Thanks for the reply


----------



## wormil (Nov 19, 2011)

3N1 is lightweight machine oil, about 17W, IIRC. Be fine. I use combination of motor oil and kerosene as an all purpose lubricant.


----------



## mel52 (Sep 4, 2017)

Anything that floats the metal residue of your sharpened edge off the stone should work. I have been using the oil that I put in my air tools. For some reason I have extra bottles of it and it seems to work good. When finished I put a little extra on the stone, rub it around with my finger and then wipe it off.


----------



## jtrz (Mar 10, 2015)

I guess I'll just have to test them all out and see what works best for me. I actually have some of that oil for air compressors. I'll sharpen a chisel or two tonight and let you all know how it turns out

Thanks


----------



## MagicalMichael (Dec 26, 2016)

As far as i can tell the only thing to avoid is something thick. I have tried hi end honing oil and also used very inexpensive lamp oil and haven't been able to tell any difference.

Michael


----------



## Planeman40 (Nov 3, 2010)

I've been using 3 in 1 oil for years with my Arkansas stones for years with no problem. I view the "3 in 1 oil clogs up the stone" an old wife's tale.


----------



## jtrz (Mar 10, 2015)

Planeman40
Do you mix the 3 in 1 with kerosene as well.

Is the point of mixing the 3 in 1 to dilute or thin it out or does kerosene have some chemical properties or something that make the solution more effective?

I don't have any kerosene right now, is there anything else I can use in it's place? 
Is mixing the the oil with something else absolutely necessary?

Also, I noticed that the wood base the stone is glued to is unfinished and is already getting dirty. After I actually start using these stones the bases are going to be filthy.

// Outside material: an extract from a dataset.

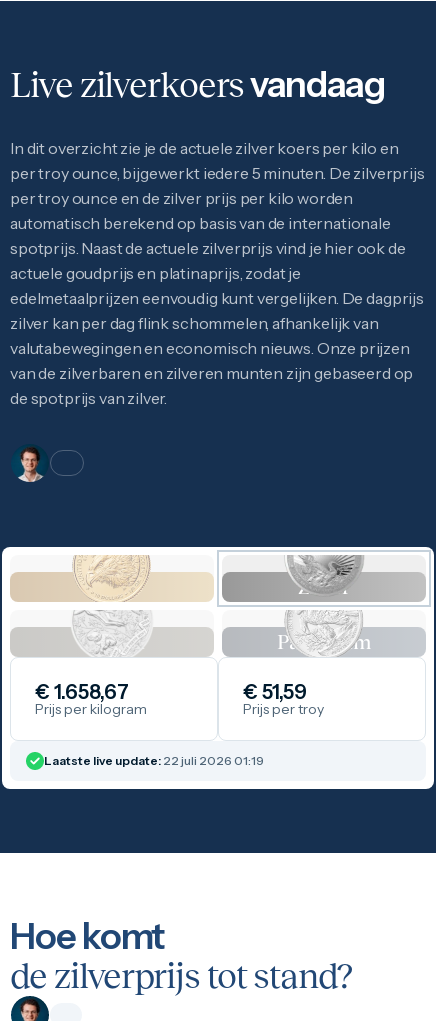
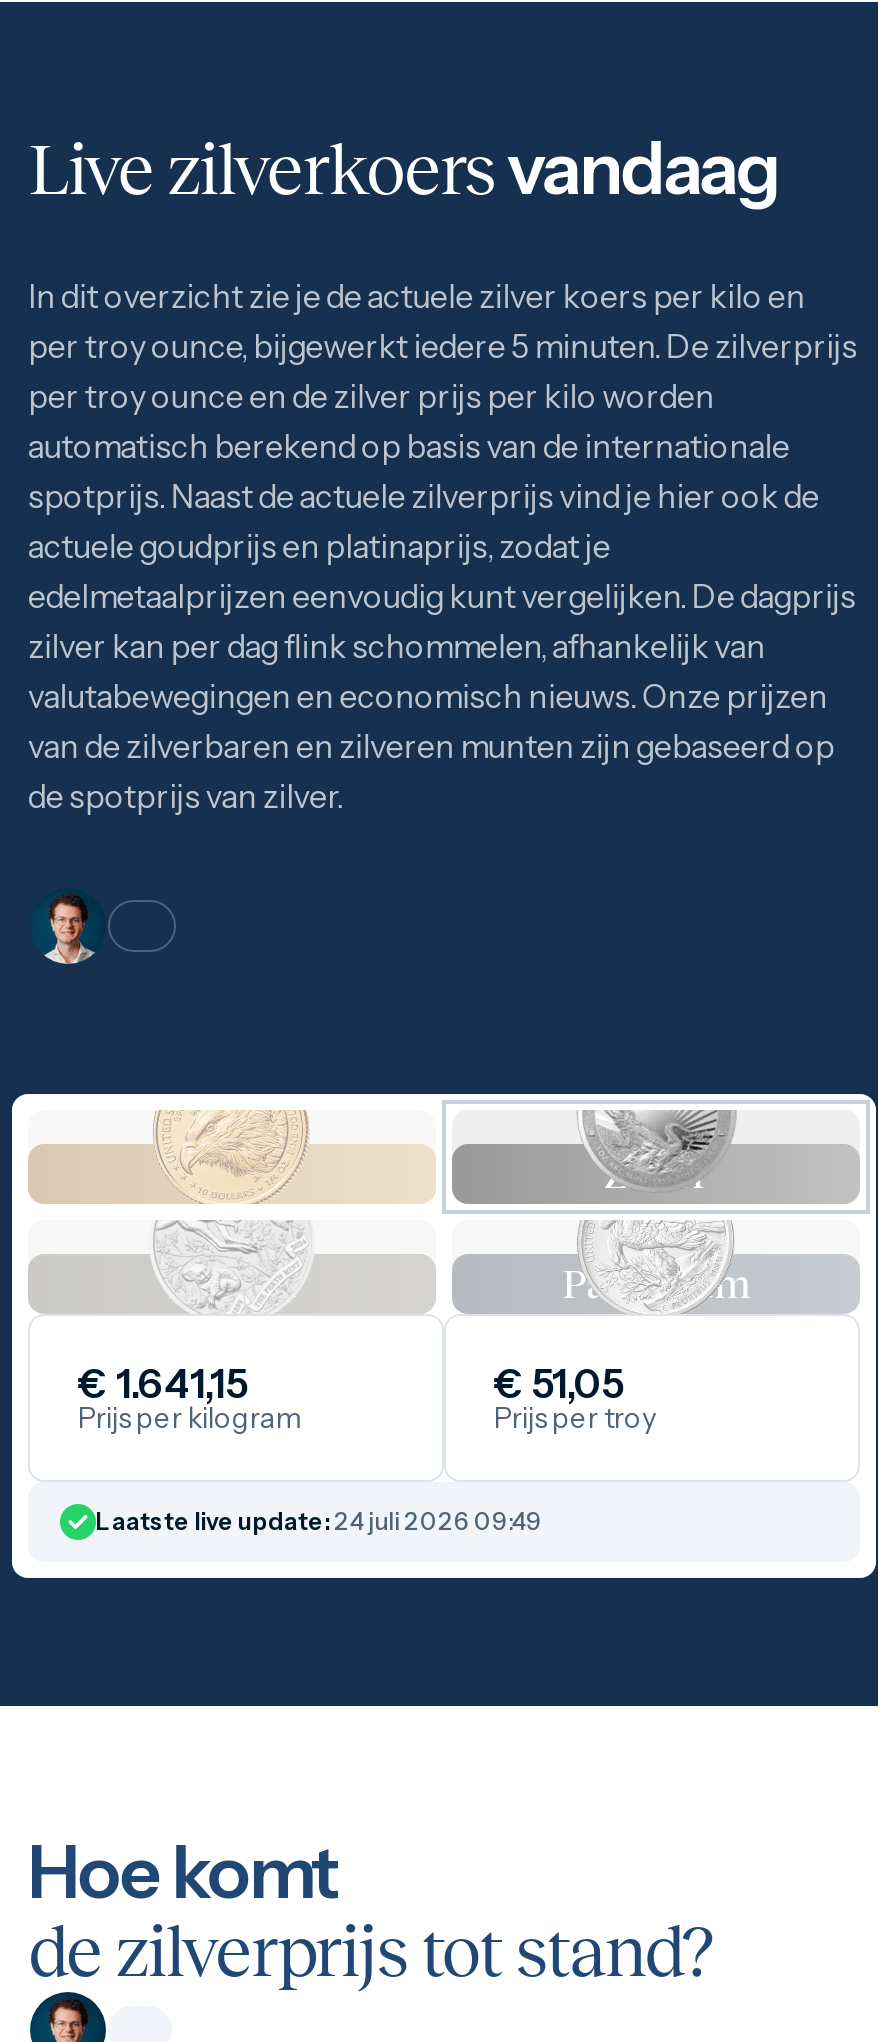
[35,680,129,704] € 1.658,67 -> [78,1360,248,1408] € 1.641,15
[243,680,307,704] € 51,59 -> [494,1360,624,1408] € 51,05
[44,753,264,768] Laatste live update: 22 juli 2026 01:19 -> [96,1506,542,1536] Laatste live update: 24 juli 2026 09:49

Am I crazy in thinking about putting some protective finish on them so they don't get soaked with oil and tiny metal particles?


----------



## Planeman40 (Nov 3, 2010)

I can't comment on the mixing with kerosene as I never do it . I just use 3 in 1 oil as it is. I have a number of Arkansas stones with one about a foot long that cost me around $80. I am a real fan of them and prefer them for my final sharpening before proceeding with stropping. I use other coarse stones prior to the Arkansas for shaping and coarse sharpening. As to the glued down stones, I try to avoid them for just the reason you mention. If the idea of a dirty oil soaked wood base bothers you, then by all means apply some varnish on them. However the dirty wood bases don't hurt anything. As a side note, I have moved sway from water stones as they are very messy and their softness allows wear to destroy their shape. But they do sharpen well.


----------



## OSU55 (Dec 14, 2012)

Used lamp oil for many years


----------



## rad457 (Jun 15, 2013)

Oil stones can be washed out with warm soapy water and plastic brush, flushed well then re-oiled after they dry. Some people spray them down with WD-40 or rinse in kerosene? Same as a water stone they will need to be flattened at some time in there life, sooner if you sharpen a lot of narrow chisels and form groves.


----------



## wormil (Nov 19, 2011)

Before you get analysis paralysis, just grab some 3n1 and go for it.


----------



## jopo (Jan 7, 2015)

> Before you get analysis paralysis, just grab some 3n1 and go for it.
> 
> - Rick_M


Analysis paralysis…I love that so much.


----------



## bbasiaga (Dec 8, 2012)

Hoppes gun oil, just the plain oil not the cleaning solvent, is pretty darn good as well. You can find it at a lot of sporting goods places like Bass Pro, Cabelas, Dicks, if you are not keen to go to a shooting store.

Brian


----------



## wormil (Nov 19, 2011)

I read someone the other day talking about the difference between pre-internet and post internet woodworking. Pre-internet we would read a book and do that, or ask someone knowledgable and do that. Now we ask a hundred random people and get 50 different answers and can't decide between them.


----------



## donwilwol (May 16, 2011)

I use 50/50 mix of diesel and mineral oil.


----------



## Gene01 (Jan 5, 2009)

Windex works just fine. On stone or diamond.


----------



## jtrz (Mar 10, 2015)

> Before you get analysis paralysis, just grab some 3n1 and go for it.
> 
> - Rick_M


I went ahead and used some 3 in 1. Seemed to work fine.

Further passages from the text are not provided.